Tatiana Santos
A campanha ‘Salve a Julinha’ alcançou R$ 17 milhões em arrecadação, e agora precisa levantar apenas mais R$ 1 milhão para que a menina consiga testar um medicamento experimental que cessa o avanço da doença ultra rara da qual é portadora. Júlia Domingues, de apenas 4 anos, é moradora de São Domingos do Prata e foi diagnosticada com lipofuscinose ceróide neuronal Tipo 7 (CLN7). Até o começo desta tarde de terça-feira (07), R$ 17.004.182,17 foram arrecadados, o que representa 94.46% da meta.
“Obrigado Deus. Estamos muito, muito perto da vitória”, descreve o pai de Julinha, Alan Domingues. O remédio leva até oito meses para ser produzido e outros seis para absorção no organismo. O tratamento consiste em apenas uma aplicação do medicamento.
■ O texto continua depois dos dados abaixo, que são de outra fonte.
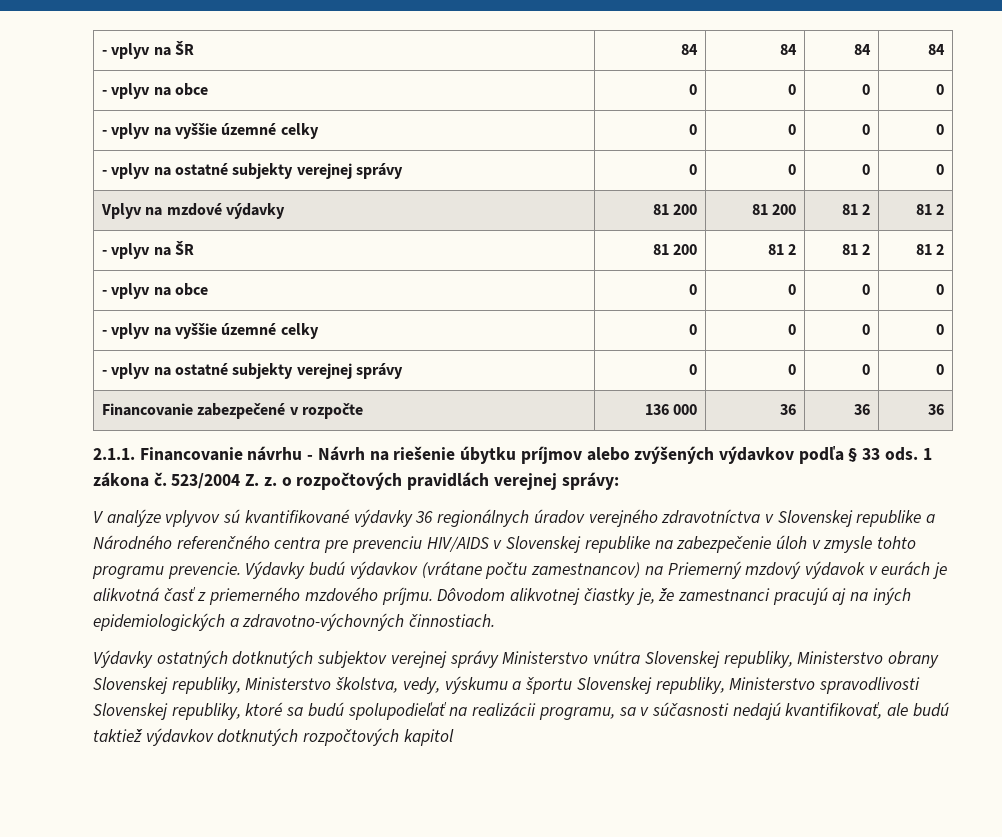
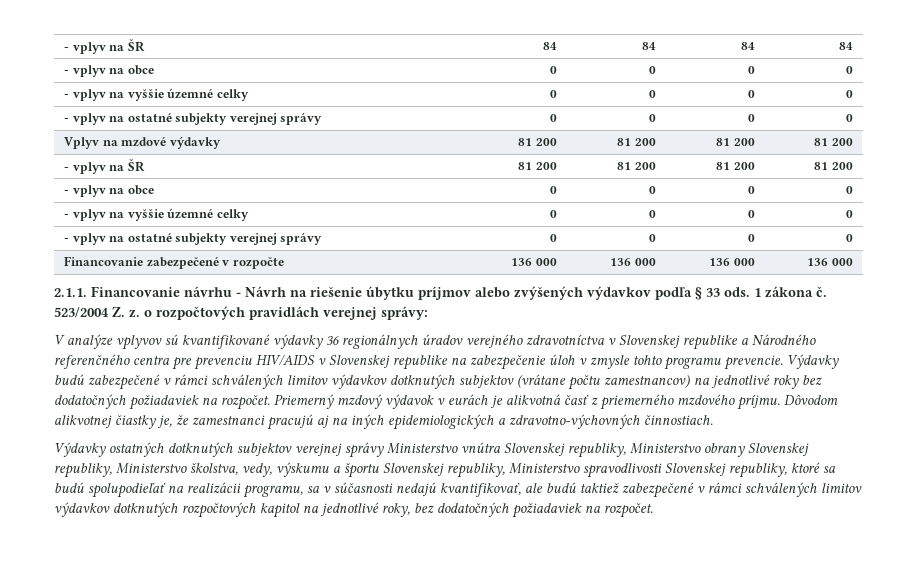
- Vplyv na mzdové výdavky | 81 200 | 81 200 | 81 2 | 81 2
+ Vplyv na mzdové výdavky | 81 200 | 81 200 | 81 200 | 81 200
- - vplyv na ŠR | 81 200 | 81 2 | 81 2 | 81 2
+ - vplyv na ŠR | 81 200 | 81 200 | 81 200 | 81 200
- Financovanie zabezpečené v rozpočte | 136 000 | 36 | 36 | 36
+ Financovanie zabezpečené v rozpočte | 136 000 | 136 000 | 136 000 | 136 000
- Výdavky budú výdavkov (vrátane počtu zamestnancov) na Priemerný mzdový výdavok v eurách je alikvotná časť z priemerného mzdového príjmu.
+ Výdavky budú zabezpečené v rámci schválených limitov výdavkov dotknutých subjektov (vrátane počtu zamestnancov) na jednotlivé roky bez dodatočných požiadaviek na rozpočet. Priemerný mzdový výdavok v eurách je alikvotná časť z priemerného mzdového príjmu.
- Výdavky ostatných dotknutých subjektov verejnej správy Ministerstvo vnútra Slovenskej republiky, Ministerstvo obrany Slovenskej republiky, Ministerstvo školstva, vedy, výskumu a športu Slovenskej republiky, Ministerstvo spravodlivosti Slovenskej republiky, ktoré sa budú spolupodieľať na realizácii programu, sa v súčasnosti nedajú kvantifikovať, ale budú taktiež výdavkov dotknutých rozpočtových kapitol
+ Výdavky ostatných dotknutých subjektov verejnej správy Ministerstvo vnútra Slovenskej republiky, Ministerstvo obrany Slovenskej republiky, Ministerstvo školstva, vedy, výskumu a športu Slovenskej republiky, Ministerstvo spravodlivosti Slovenskej republiky, ktoré sa budú spolupodieľať na realizácii programu, sa v súčasnosti nedajú kvantifikovať, ale budú taktiež zabezpečené v rámci schválených limitov výdavkov dotknutých rozpočtových kapitol na jednotlivé roky, bez dodatočných požiadaviek na rozpočet.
Outras crianças também serão beneficiadas com a medicação, pois, como a etapa é de teste, existe uma regra que obriga a testar em até oito pacientes.

A história da garotinha mobilizou inúmeras pessoas na região e em todo Brasil. Uma das mobilizações é a venda do livro “A Fadinha do Reino Pratiano”, que conta sobre a trajetória da criança desde a descoberta da doença. Bem colorida, a obra descreve a jornada de uma fadinha que, com a ajuda de amigos e pessoas bondosas, luta para manter sua luz viva.
Para demonstrar apoio e dar visibilidade à causa, América, Atlético e Cruzeiro receberam Julinha e os pais em seus gramados, foram realizadas rifas de carros, de apartamentos. Lojas realizaram desapegos para arrecadação, foram realizadas cavalgadas, encontros, festivais, torneiros, bazares, pix, sorteio de violões de famosos, e centenas de ações em prol do tratamento da menina. O cantor Michel Teló foi o primeiro a divulgar a campanha ‘Salve a Julinha’, que também mobilizou outros artistas a tornar a história da menina conhecida, e assim, ser ajudada.
Trabalho de formiguinhas
O trabalho de formiguinha fez com que os pais repassassem R$ 6 milhões à farmacêutica para produzir o medicamento. Ainda falta o valor restante, que será destinado à Elpida Therapeutics, empresa de biotecnologia sem fins lucrativos, localizada na Califórnia (EUA), focada no desenvolvimento de terapias genéticas para doenças ultra-raras em crianças. A Ellpida tem parceria com o Southwestern Medical Center da Universidade do Texas.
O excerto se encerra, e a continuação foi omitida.